### AIM OF THE TASK
Keep the images out and set the listing below down word for word.
----
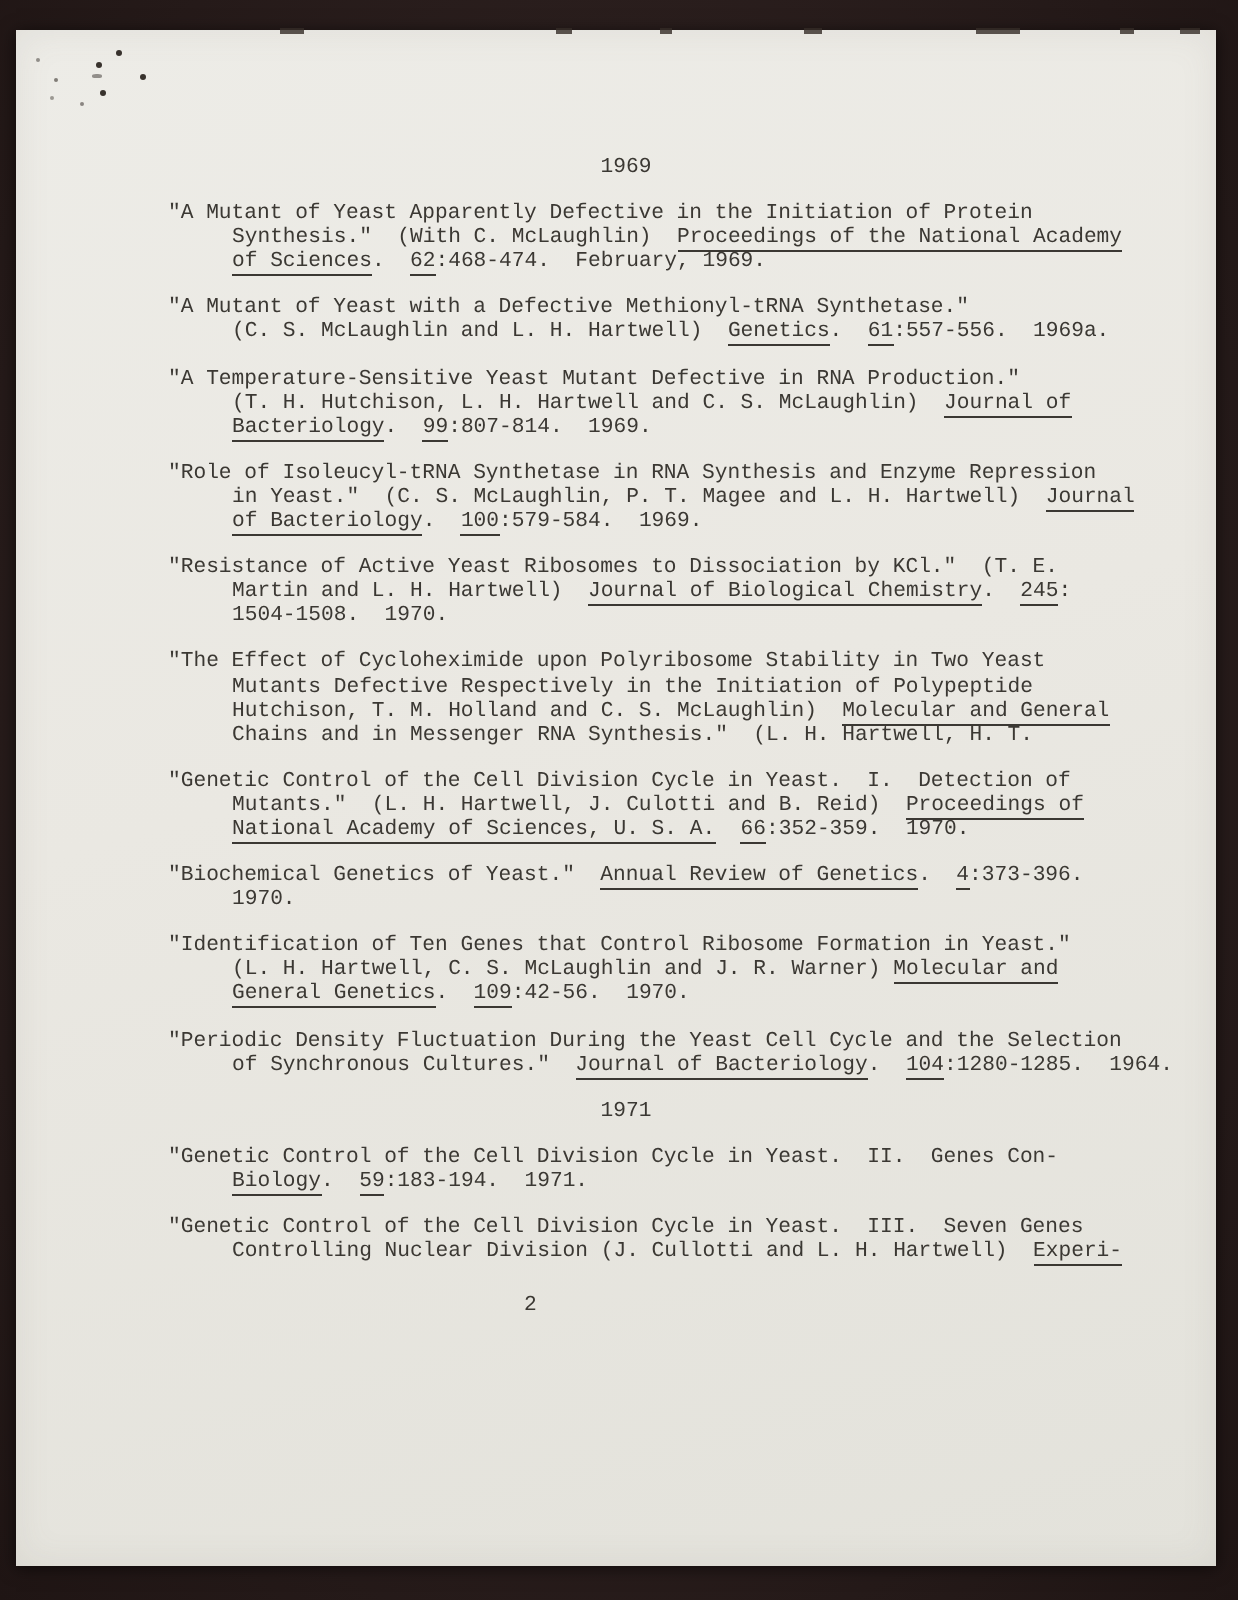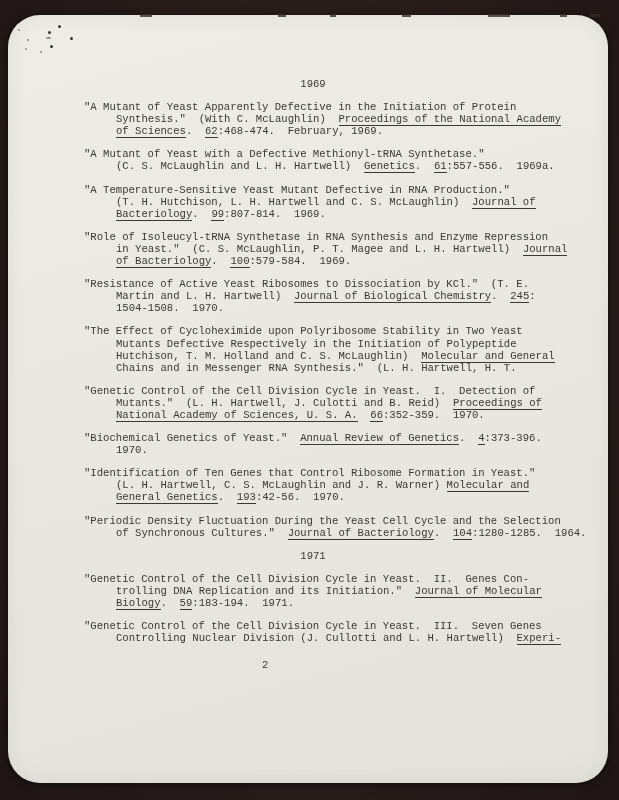--- a/index.html
+++ b/index.html
@@ -27,7 +27,6 @@
     width: 600px; height: 768px;
     background: linear-gradient(165deg, #edece7 0%, var(--paper) 45%, #e3e2db 100%);
     box-shadow: 0 1px 8px rgba(0,0,0,0.6), inset 0 0 18px rgba(120,110,95,0.10);
-    border-radius: 32px;
   }
   .content {
     position: absolute;

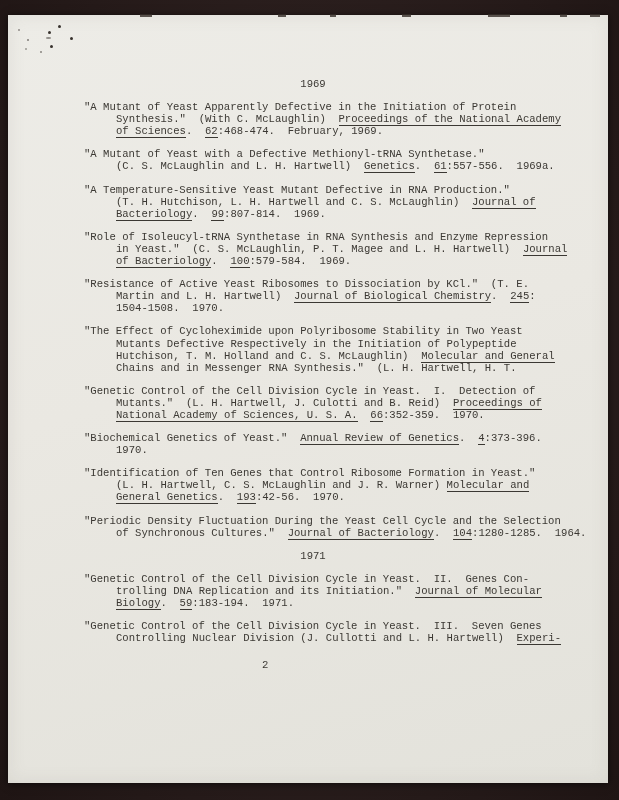--- a/index.html
+++ b/index.html
@@ -134,7 +134,7 @@
           <div class="entry">
             <div class="line"><span>"Identification of Ten Genes that Control Ribosome Formation in Yeast."</span></div>
             <div class="line cont"><span>(L. H. Hartwell, C. S. McLaughlin and J. R. Warner) </span><span class="u">Molecular and</span></div>
-            <div class="line cont"><span class="u">General Genetics</span><span>.  </span><span class="u">193</span><span>:42-56.  1970.</span></div>
+            <div class="line cont"><span class="u">General Genetics</span><span>.  </span><span class="u">109</span><span>:42-56.  1970.</span></div>
           </div>
           <div class="entry">
             <div class="line"><span>"Periodic Density Fluctuation During the Yeast Cell Cycle and the Selection</span></div>

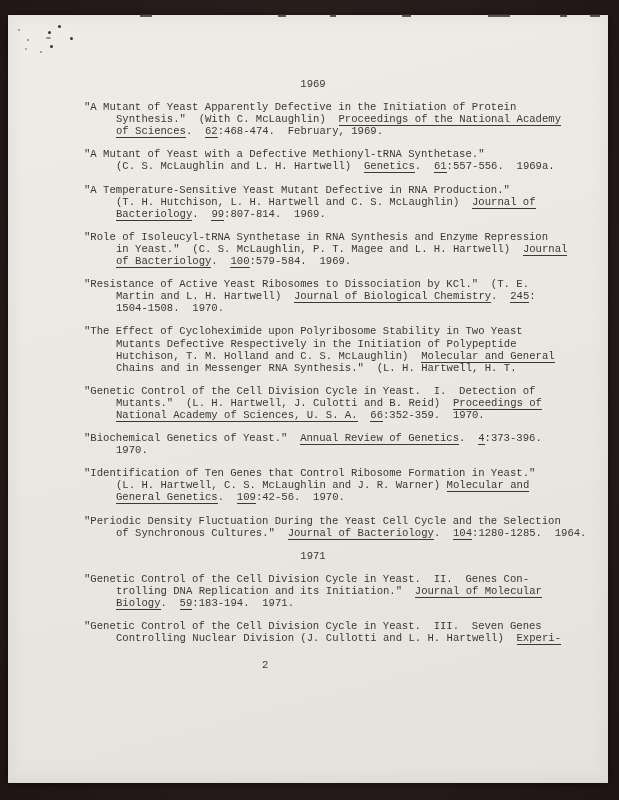--- a/index.html
+++ b/index.html
@@ -143,7 +143,6 @@
           <div class="year-heading">1971</div>
           <div class="entry">
             <div class="line"><span>"Genetic Control of the Cell Division Cycle in Yeast.  II.  Genes Con-</span></div>
-            <div class="line cont"><span>trolling DNA Replication and its Initiation."  </span><span class="u">Journal of Molecular</span></div>
             <div class="line cont"><span class="u">Biology</span><span>.  </span><span class="u">59</span><span>:183-194.  1971.</span></div>
           </div>
           <div class="entry">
----
### ANSWER SPACE
--- a/index.html
+++ b/index.html
@@ -27,7 +27,6 @@
     width: 600px; height: 768px;
     background: linear-gradient(165deg, #edece7 0%, var(--paper) 45%, #e3e2db 100%);
     box-shadow: 0 1px 8px rgba(0,0,0,0.6), inset 0 0 18px rgba(120,110,95,0.10);
-    border-radius: 32px;
   }
   .content {
     position: absolute;

--- a/index.html
+++ b/index.html
@@ -134,7 +134,7 @@
           <div class="entry">
             <div class="line"><span>"Identification of Ten Genes that Control Ribosome Formation in Yeast."</span></div>
             <div class="line cont"><span>(L. H. Hartwell, C. S. McLaughlin and J. R. Warner) </span><span class="u">Molecular and</span></div>
-            <div class="line cont"><span class="u">General Genetics</span><span>.  </span><span class="u">193</span><span>:42-56.  1970.</span></div>
+            <div class="line cont"><span class="u">General Genetics</span><span>.  </span><span class="u">109</span><span>:42-56.  1970.</span></div>
           </div>
           <div class="entry">
             <div class="line"><span>"Periodic Density Fluctuation During the Yeast Cell Cycle and the Selection</span></div>

--- a/index.html
+++ b/index.html
@@ -143,7 +143,6 @@
           <div class="year-heading">1971</div>
           <div class="entry">
             <div class="line"><span>"Genetic Control of the Cell Division Cycle in Yeast.  II.  Genes Con-</span></div>
-            <div class="line cont"><span>trolling DNA Replication and its Initiation."  </span><span class="u">Journal of Molecular</span></div>
             <div class="line cont"><span class="u">Biology</span><span>.  </span><span class="u">59</span><span>:183-194.  1971.</span></div>
           </div>
           <div class="entry">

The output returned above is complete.